Beberapa foto yang mengabadikan prestasi kerja Ayah masih terpajang di
dinding sebelah barat dan utara. Tumpukan koran bekas menggunung di sisi lemari
arsip. Lembar koran-koran yang hanya memuat berita-berita tikus-tikus berdasi.
Sementara koran-koran yang memuat berita tikus-tikus yang sedang dalam
pengejaran, tertidur manis di atas meja kerja.
Lemari arsip Ayah terletak di sisi utara atau sebelah kanan meja kerja
yang menghadap ke barat. Perihal meja kerja yang diletakkan menghadap ke sisi
barat, aku pernah bertanya. Jawab Ayah, agar saat bekerja ia selalu teringat
Tuhan. Ia ingin mengabdikan pekerjaannya kepada Tuhan. Ia ingin mempersembahkan
kematian Ibu kepada Tuhan, agar tidak sia-sia.
Lemari arsip itu adalah benda paling terlarang untuk kusentuh. Tebakanku,
semua data-data tentang ‘korban’ Ayah pasti tersimpan di sana. Baik yang sudah
berhasil dilemparnya ke teralis, maupun yang masih dalam tahap pengendusan. Dan
dalam rangka demi lemari arsip itulah kini aku bersembunyi di bawah kolong
tempat tidur Ayah.
Aku sangat yakin bahwa malam ini lelaki itu akan kembali melakukan ritual
anehnya lagi, sebab dari kabar santer yang kudengar, besok pagi beliau akan
menggetok nasib seorang petinggi partai yang terjerat kasus korupsi. Di tempat
persembunyian kini aku berdo’a, semoga saja Ayah tidak curiga dengan pesan yang
aku tinggalkan kepada Mbok Inah, satu-satunya pembantu rumah tangga yang sudah
kami anggap sebagai keluarga sendiri. Malam ini aku menginap di rumah teman,
besok pagi aku baru pulang. Pesan itu juga telah kukirimkan ke HP beliau.
Dadaku berdenyar hebat ketika terdengar pintu kamar ini dibuka. Aku
melihat separuh kakinya. Berjalan ke arah meja kerja. Kertas-kertas dibuka.
Gelas beradu meja. Lalu lelaki itu akhirnya pun bergerak ke arah lemari arsip.

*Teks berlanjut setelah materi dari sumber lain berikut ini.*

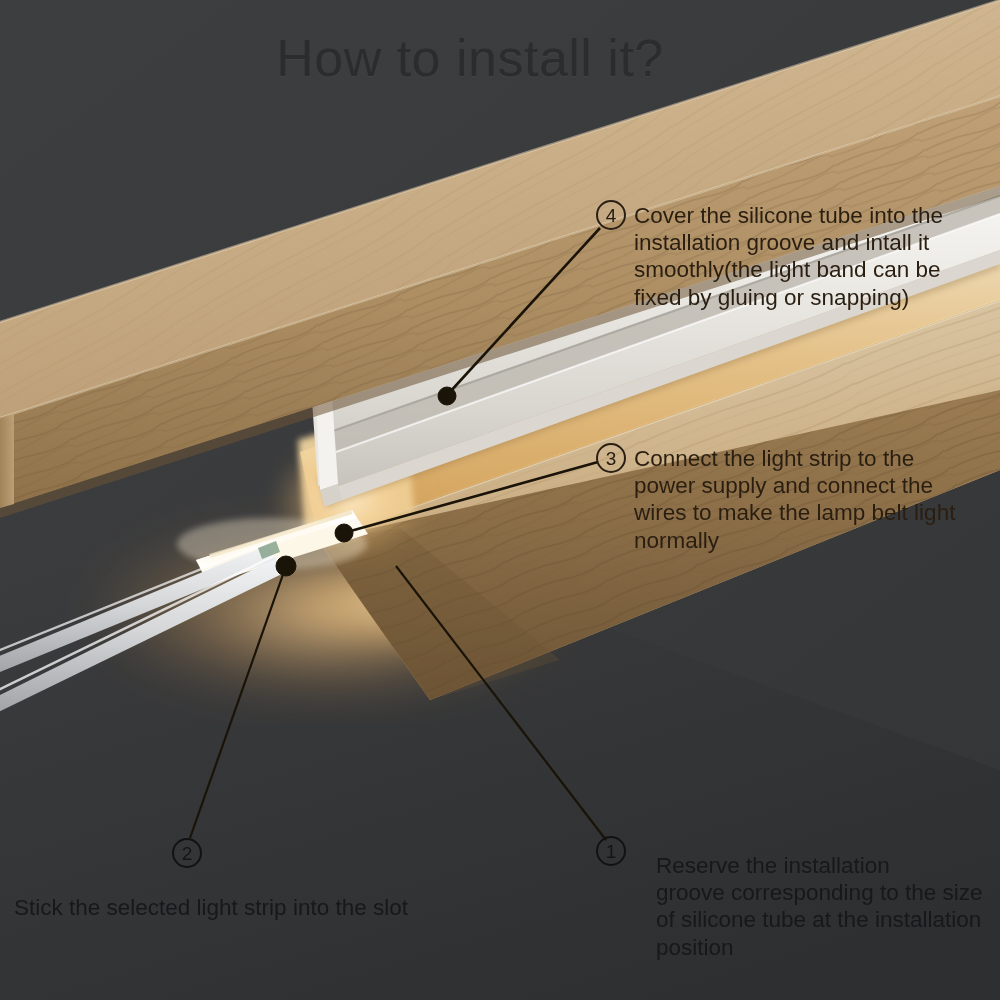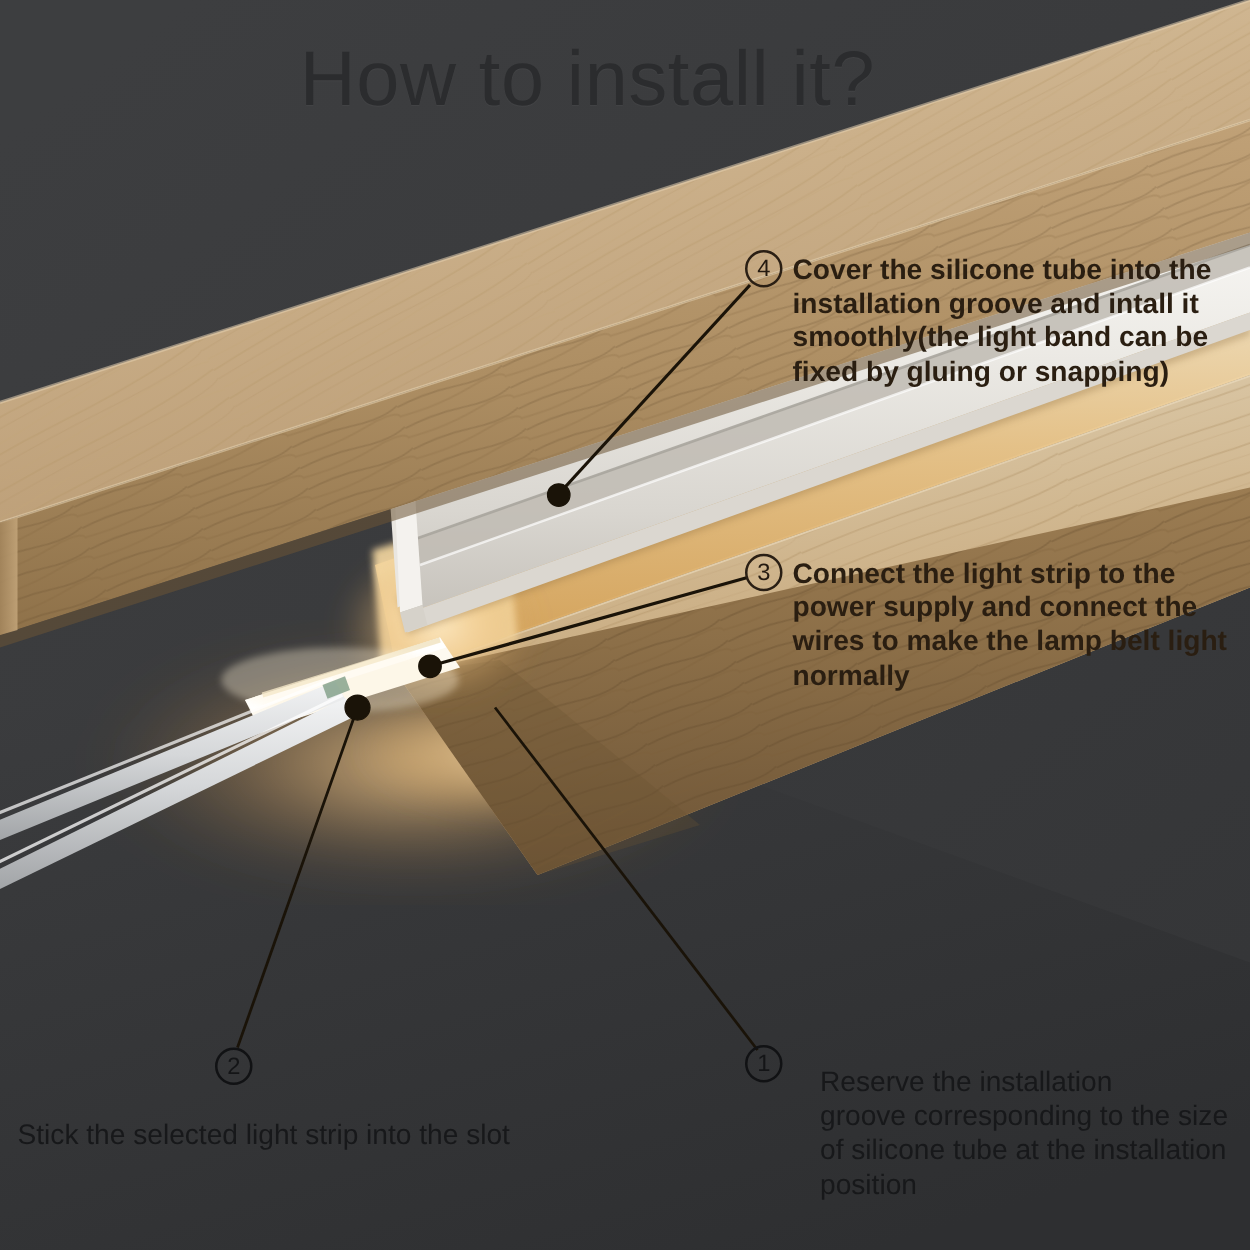"How to install it?" .title { font-size: 62px -> 52px }
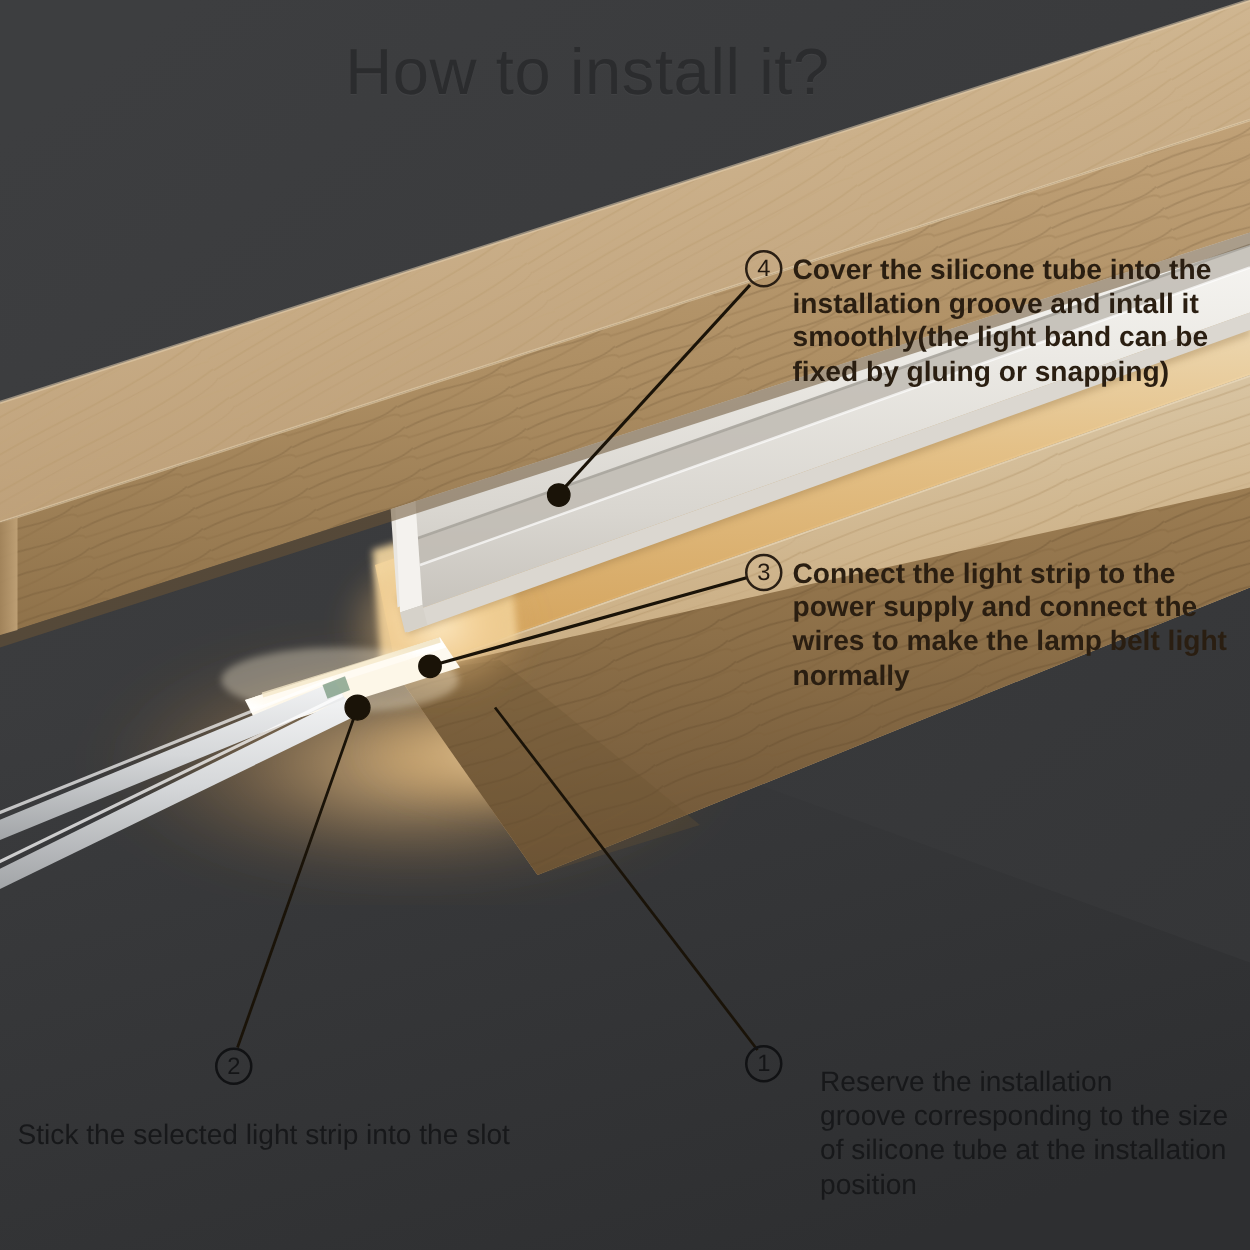"Cover the silicone tube into" .callout-text { font-weight: 700 -> 400 }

Inilah saat yang paling kutunggu. Dengan sangat hati-hati aku beringsut
ke tepi, hingga bisa kudapati sosok utuh lelaki itu. Setelah meneguk tehnya,
Ayah membuka kotak itu. Kotak kayu warna coklat yang entah berisi apa. Dan
detik berikutnya, terngangalah aku…
Lelaki itu, maksudku ayahku, merogoh sesuatu dari dadanya. Kemudian dapat
kulihat tangan kanannya yang menimang sebuah benda warna merah darah.
Benar-benar darah! Aku langsung beringsut membenamkan diri ke kolong lagi. Ya
Tuhan, apakah ada yang salah dengan mataku?!
Ketika kudengar helaan napas lelaki itu, tubuhku gemetaran. Terbayang,
seorang lelaki tanpa hati yang memimpin sebuah sidang. Seorang hakim yang
disegani banyak orang. Dan dia adalah ayahku.***
Banyuputih – Kalinyamatan, Jepara 2013-2014.